Of all fictional treatments of this question, the one that stood out to me the most is the one in Three Worlds Collide because of its restraint from turning a psychological question into a moral question.
“Once upon a time,” said the Kiritsugu, “there were people who dropped a U-235 fission bomb, on a place called Hiroshima. They killed perhaps seventy thousand people, and ended a war. And if the good and decent officer who pressed that button had needed to walk up to a man, a woman, a child, and slit their throats one at a time, he would have broken long before he killed seventy thousand people.”
“But pressing a button is different,” the Kiritsugu said. “You don’t see the results, then. Stabbing someone with a knife has an impact on you. The first time, anyway. Shooting someone with a gun is easier. Being a few meters further away makes a surprising difference.
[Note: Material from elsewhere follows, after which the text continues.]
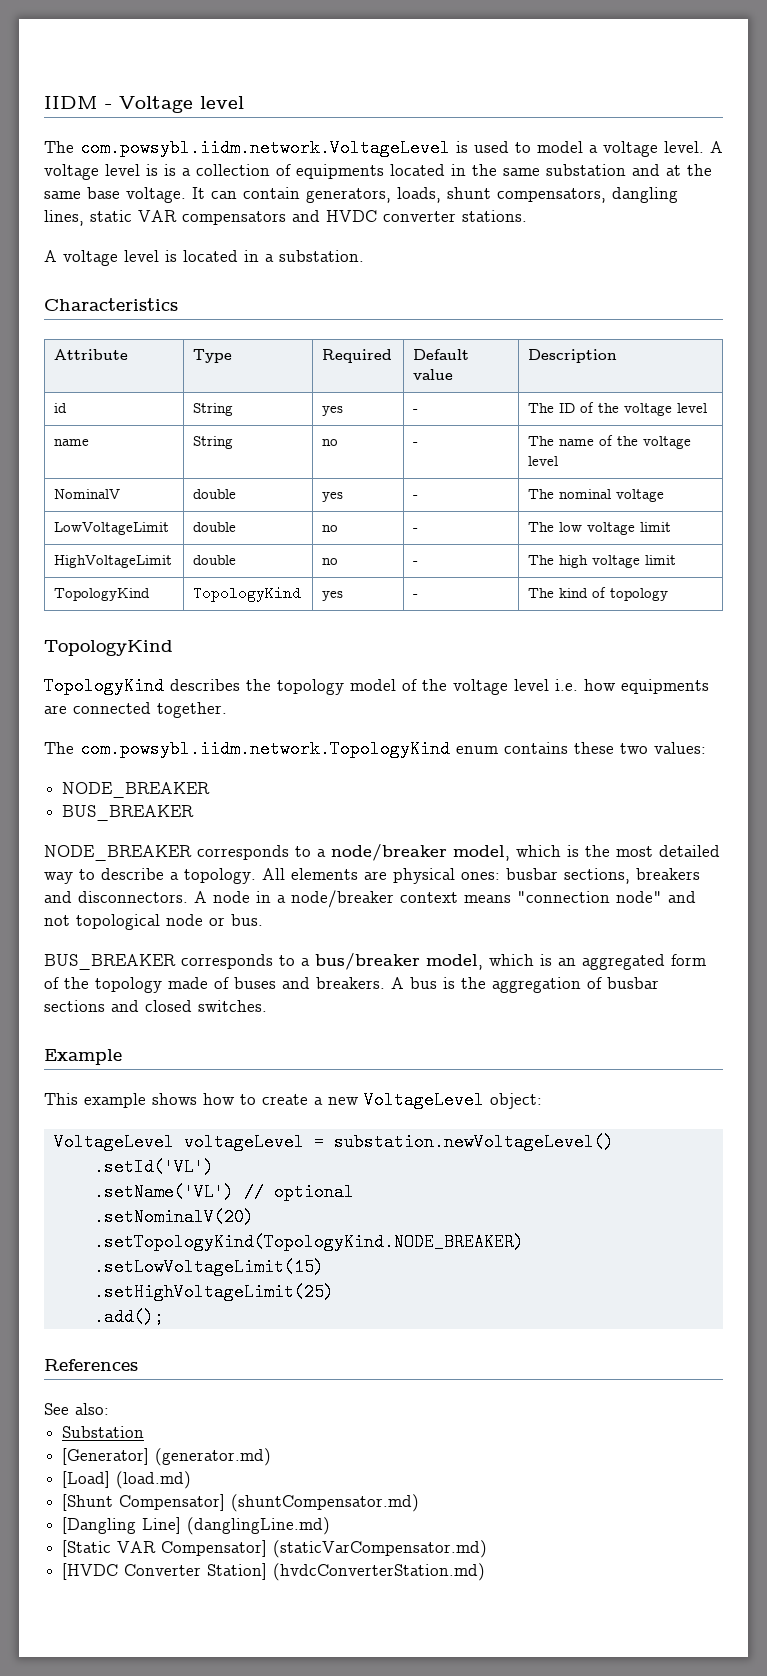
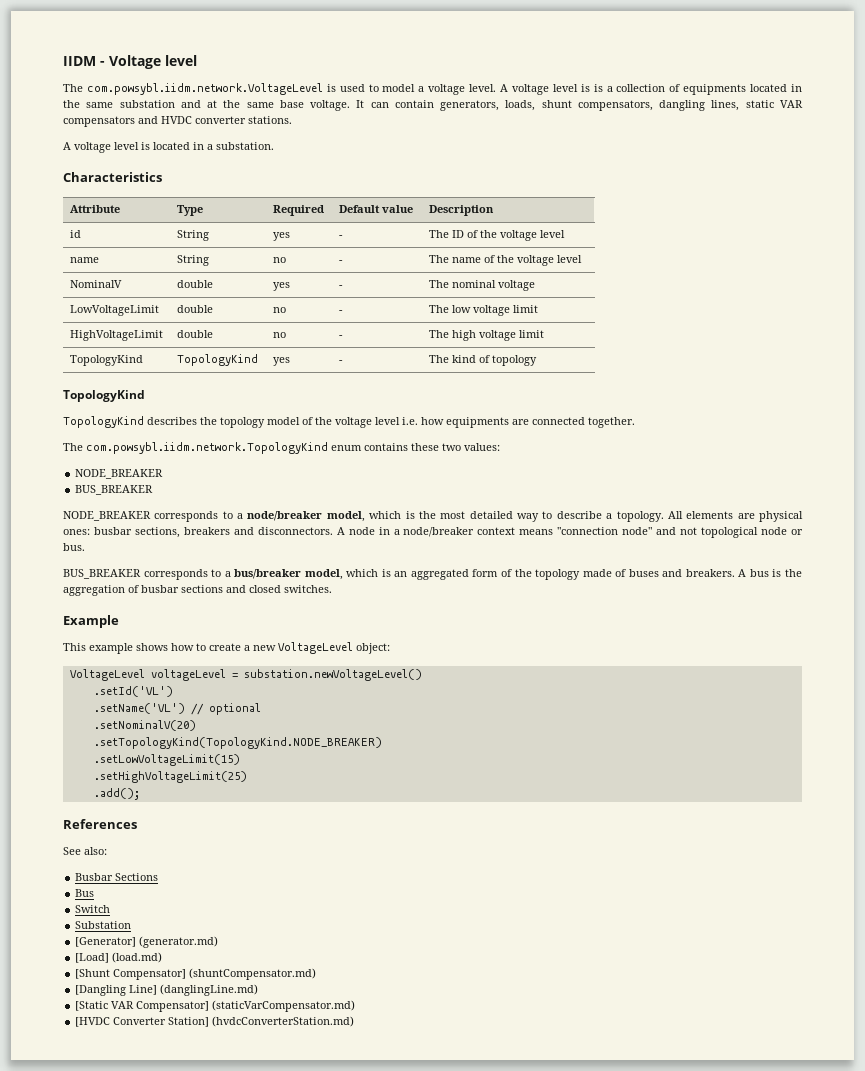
(109, 1409) none -> [75,873,159,881] [75,889,95,897] [75,905,111,913] // Busbar Sections // Bus // Switch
Only needing to pull a trigger changes it a lot. As for pressing a button on a spaceship—that’s the easiest of all. Then the part about ‘fifteen billion’ just gets flushed away. And more importantly—you think it was the right thing to do. The noble, the moral, the honorable thing to do. For the safety of your tribe. You’re proud of it—”
“Are you saying,” the Lord Pilot said, “that it was not the right thing to do?”
“No,” the Kiritsugu said. “I’m saying that, right or wrong, the belief is all it takes.”
Of all fictional treatments of this question, the one that stood out to me the most is the one in Three Worlds Collide because of its restraint from turning a psychological question into a moral question.